Download or read book House Inside the Waves written by Richard Taylor and published by Dundurn. This book was released on 2002-07-16 with total page 292 pages. Available in PDF, EPUB and Kindle. Book excerpt: In an era of packaged paradises and cyber surfers, Taylors mid-life blues seduced him into recapturing his youthful romance with surfing.

Anywhere out of the world

Anywhere out of the world
Author :
Publisher : Manchester University Press
Total Pages : 267
Release :
ISBN-10 : 9781526129789
ISBN-13 : 1526129787
Rating : 4/5 (89 Downloads)

Book Synopsis Anywhere out of the world by : Jonathan Chatwin

Download or read book Anywhere out of the world written by Jonathan Chatwin and published by Manchester University Press.
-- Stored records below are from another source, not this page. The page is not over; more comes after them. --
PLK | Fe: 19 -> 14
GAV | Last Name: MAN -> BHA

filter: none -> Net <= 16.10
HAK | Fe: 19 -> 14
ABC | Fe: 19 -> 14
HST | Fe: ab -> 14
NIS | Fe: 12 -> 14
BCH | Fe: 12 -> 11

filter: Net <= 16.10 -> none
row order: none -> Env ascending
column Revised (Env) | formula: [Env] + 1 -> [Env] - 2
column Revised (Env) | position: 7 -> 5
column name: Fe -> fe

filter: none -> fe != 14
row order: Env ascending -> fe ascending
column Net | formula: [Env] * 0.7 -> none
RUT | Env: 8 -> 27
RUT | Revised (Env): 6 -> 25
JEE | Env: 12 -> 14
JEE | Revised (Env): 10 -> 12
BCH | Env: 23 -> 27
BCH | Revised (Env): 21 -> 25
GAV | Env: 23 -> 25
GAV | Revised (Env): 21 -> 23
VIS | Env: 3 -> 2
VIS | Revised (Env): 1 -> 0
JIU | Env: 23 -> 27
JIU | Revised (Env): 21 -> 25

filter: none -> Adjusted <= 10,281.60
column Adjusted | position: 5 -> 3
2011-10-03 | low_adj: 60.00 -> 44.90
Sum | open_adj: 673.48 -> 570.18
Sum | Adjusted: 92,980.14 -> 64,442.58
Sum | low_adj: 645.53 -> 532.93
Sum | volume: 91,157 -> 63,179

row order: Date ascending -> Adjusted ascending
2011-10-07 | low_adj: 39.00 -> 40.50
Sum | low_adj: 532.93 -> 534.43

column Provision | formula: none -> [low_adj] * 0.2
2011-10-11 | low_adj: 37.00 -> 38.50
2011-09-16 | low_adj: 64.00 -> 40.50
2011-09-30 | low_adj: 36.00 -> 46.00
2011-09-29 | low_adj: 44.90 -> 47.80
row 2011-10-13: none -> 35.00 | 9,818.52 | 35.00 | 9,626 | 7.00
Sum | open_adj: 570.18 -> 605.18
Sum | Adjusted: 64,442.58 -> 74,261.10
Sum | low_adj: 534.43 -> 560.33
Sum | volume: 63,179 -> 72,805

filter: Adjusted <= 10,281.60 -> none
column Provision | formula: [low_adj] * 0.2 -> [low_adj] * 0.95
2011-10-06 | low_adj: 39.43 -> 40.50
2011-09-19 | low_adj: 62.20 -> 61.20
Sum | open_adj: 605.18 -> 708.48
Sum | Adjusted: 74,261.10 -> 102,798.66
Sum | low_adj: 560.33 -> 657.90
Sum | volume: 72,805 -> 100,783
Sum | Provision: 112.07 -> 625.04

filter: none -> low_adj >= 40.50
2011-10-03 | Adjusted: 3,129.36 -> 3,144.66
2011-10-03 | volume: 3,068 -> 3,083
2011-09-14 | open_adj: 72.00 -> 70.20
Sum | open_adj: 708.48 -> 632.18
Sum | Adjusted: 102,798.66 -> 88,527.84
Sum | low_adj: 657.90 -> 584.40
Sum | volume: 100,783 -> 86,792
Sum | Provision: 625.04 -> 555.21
This book was released on 2017-10-02 with total page 267 pages. Available in PDF, EPUB and Kindle. Book excerpt: By the time of his death in 1989 at the age of forty-eight, Bruce Chatwin had become one of the most celebrated writers of the twentieth century. Though his career spanned merely twelve years, his impact and influence was profoundly felt; Chatwin’s first book In Patagonia ‘redefined travel writing’, whilst his later work The Songlines became one of the literary sensations of the 1980s. Incorporating original and extensive archival research, as well as new interviews with his family and friends, Anywhere out of the world provides the definitive critical perspective upon the literary life and work of this enigmatic and influential author. The work offers a chronological overview of Chatwin’s literary career, from his first, ultimately aborted work The Nomadic Alternative – here discussed in detail for the first time – through to his final novel Utz. In subjecting his work to such analysis, the study uncovers a striking thematic commonality in Chatwin’s oeuvre: his work is fundamentally preoccupied with the subject of human restlessness. This volume provides detailed insight into Chatwin’s treatment of the subject in his work, identifying and discussing the biographical and philosophical sources of this defining preoccupation.

Global Nomads

Global Nomads
Author :
Publisher : Routledge
Total Pages : 264
Release :
ISBN-10 : 9781134110506
ISBN-13 : 1134110502
Rating : 4/5 (06 Downloads)

Book Synopsis Global Nomads by : Anthony D'Andrea

Download or read book Global Nomads written by Anthony D'Andrea and published by Routledge. This book was released on 2007-01-24 with total page 264 pages. Available in PDF, EPUB and Kindle. Book excerpt: Global Nomads provides a unique introduction to the globalization of countercultures, a topic largely unknown in and outside academia. Anthony D’Andrea examines the social life of mobile expatriates who live within a global circuit of countercultural practice in paradoxical paradises. Based on nomadic fieldwork across Spain and India, the study analyzes how and why these post-metropolitan subjects reject the homeland in order to shape an alternative lifestyle. They become artists, therapists, exotic traders and bohemian workers seeking to integrate labor, mobility and spirituality within a cosmopolitan culture of expressive individualism. These countercultural formations, however, unfold under neo-liberal regimes that appropriate utopian spaces, practices and imaginaries as commodities for tourism, entertainment and media consumption. In order to understand the paradoxical globalization of countercultures, Global Nomads develops a dialogue between global and critical studies by introducing the concept of 'neo-nomadism' which seeks to overcome some of the shortcomings in studies of globalization. This book is an essential aide for undergraduate, postgraduate and research students of Sociology, Anthropology of Globalization, Cultural Studies and Tourism Studies.